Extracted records
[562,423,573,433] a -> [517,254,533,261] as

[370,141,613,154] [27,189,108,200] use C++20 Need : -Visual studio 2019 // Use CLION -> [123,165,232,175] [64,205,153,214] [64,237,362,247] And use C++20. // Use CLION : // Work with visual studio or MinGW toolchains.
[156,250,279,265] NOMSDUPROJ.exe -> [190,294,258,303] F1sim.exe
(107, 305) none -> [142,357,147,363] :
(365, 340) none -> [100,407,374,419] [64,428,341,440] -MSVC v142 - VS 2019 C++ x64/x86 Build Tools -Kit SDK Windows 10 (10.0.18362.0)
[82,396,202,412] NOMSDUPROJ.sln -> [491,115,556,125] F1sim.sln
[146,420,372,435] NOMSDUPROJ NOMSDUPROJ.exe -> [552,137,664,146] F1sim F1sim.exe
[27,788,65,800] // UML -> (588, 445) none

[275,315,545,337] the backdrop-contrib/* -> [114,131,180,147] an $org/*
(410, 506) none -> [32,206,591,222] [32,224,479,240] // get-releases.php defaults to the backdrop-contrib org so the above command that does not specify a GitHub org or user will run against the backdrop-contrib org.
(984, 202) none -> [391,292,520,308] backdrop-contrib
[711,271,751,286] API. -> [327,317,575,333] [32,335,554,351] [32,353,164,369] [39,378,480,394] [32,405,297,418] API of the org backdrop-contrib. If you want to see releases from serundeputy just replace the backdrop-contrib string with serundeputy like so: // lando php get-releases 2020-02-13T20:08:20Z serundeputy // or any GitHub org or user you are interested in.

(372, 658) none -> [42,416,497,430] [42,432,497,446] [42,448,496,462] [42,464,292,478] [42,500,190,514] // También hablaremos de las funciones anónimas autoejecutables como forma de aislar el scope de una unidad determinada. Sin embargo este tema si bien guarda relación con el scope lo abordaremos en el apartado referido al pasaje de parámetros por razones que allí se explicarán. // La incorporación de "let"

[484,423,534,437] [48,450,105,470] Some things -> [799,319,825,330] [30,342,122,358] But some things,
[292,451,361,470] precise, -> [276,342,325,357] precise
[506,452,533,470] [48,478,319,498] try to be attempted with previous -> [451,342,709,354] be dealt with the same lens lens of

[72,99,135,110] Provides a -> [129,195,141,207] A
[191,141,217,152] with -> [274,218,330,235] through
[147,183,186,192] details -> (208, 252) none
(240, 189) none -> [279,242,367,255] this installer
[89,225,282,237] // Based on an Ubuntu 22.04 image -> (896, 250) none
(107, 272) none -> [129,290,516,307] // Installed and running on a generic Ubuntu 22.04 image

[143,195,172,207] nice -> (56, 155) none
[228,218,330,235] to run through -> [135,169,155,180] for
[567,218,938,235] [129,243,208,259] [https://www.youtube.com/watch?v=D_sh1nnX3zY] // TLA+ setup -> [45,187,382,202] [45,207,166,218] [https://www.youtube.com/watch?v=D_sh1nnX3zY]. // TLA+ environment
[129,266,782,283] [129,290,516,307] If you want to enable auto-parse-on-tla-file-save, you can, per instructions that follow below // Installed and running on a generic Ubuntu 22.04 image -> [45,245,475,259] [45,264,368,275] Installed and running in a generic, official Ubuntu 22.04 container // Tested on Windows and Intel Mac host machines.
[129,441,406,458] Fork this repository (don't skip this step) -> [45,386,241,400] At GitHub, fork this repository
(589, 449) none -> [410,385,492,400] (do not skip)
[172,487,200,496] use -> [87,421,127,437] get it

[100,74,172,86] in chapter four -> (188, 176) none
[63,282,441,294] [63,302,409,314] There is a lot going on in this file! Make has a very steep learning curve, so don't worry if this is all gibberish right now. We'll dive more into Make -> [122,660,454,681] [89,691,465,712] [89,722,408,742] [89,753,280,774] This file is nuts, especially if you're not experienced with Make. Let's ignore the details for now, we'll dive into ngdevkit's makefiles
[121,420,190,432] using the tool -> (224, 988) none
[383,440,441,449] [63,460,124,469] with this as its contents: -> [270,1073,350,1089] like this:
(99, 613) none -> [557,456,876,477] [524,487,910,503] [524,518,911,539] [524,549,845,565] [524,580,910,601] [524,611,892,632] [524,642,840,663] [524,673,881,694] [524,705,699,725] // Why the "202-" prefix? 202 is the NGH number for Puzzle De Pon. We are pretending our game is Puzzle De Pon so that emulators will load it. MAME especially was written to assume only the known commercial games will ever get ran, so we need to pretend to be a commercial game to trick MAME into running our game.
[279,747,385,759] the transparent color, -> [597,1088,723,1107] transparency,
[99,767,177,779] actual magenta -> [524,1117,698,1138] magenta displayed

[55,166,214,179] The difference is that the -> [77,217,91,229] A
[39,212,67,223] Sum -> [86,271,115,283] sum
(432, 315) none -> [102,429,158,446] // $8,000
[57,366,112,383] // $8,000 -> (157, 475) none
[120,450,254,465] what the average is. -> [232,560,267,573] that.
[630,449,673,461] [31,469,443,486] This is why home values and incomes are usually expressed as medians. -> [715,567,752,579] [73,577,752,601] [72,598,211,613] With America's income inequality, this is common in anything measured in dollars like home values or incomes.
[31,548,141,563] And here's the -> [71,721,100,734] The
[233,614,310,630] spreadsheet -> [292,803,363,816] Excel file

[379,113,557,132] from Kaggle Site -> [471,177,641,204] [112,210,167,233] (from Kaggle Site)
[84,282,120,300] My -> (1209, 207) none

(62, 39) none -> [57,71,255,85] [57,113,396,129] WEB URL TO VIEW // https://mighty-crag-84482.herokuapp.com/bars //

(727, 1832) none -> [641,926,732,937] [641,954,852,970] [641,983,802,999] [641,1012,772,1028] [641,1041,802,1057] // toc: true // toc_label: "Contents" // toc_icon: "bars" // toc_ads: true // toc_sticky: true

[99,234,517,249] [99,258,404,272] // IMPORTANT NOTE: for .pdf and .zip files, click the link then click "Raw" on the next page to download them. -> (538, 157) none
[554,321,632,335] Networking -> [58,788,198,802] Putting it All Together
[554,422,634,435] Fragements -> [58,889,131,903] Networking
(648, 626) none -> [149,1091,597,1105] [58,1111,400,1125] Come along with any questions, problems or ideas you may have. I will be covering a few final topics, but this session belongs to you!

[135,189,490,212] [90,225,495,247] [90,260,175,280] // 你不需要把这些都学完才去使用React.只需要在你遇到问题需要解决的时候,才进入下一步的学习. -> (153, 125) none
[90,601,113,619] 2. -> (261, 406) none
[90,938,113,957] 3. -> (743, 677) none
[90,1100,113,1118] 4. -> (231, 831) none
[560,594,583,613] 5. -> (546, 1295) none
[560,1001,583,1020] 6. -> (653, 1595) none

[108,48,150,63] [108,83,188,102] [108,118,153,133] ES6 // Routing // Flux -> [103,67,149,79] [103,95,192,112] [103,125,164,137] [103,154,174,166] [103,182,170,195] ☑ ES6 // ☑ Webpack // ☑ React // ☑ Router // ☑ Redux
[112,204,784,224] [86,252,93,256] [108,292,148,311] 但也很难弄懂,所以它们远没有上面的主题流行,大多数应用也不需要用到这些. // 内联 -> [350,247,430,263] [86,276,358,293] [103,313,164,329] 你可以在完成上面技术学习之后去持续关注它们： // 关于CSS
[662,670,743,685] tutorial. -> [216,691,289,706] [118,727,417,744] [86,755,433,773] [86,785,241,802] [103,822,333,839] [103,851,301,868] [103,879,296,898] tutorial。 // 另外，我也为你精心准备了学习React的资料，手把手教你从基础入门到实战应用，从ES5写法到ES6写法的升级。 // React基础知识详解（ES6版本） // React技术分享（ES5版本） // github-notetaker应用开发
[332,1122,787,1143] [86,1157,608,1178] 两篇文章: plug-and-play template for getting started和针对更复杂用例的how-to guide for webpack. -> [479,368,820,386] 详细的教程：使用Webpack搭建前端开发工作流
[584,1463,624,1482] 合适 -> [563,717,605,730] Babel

# Activity
In the entries above, please find the line with "(410, 506) none" and the line with "[711,271,751,286] API. ->", then write out exactly those two lines and every line between them, and nothing more.

# Exercise answer
(410, 506) none -> [32,206,591,222] [32,224,479,240] // get-releases.php defaults to the backdrop-contrib org so the above command that does not specify a GitHub org or user will run against the backdrop-contrib org.
(984, 202) none -> [391,292,520,308] backdrop-contrib
[711,271,751,286] API. -> [327,317,575,333] [32,335,554,351] [32,353,164,369] [39,378,480,394] [32,405,297,418] API of the org backdrop-contrib. If you want to see releases from serundeputy just replace the backdrop-contrib string with serundeputy like so: // lando php get-releases 2020-02-13T20:08:20Z serundeputy // or any GitHub org or user you are interested in.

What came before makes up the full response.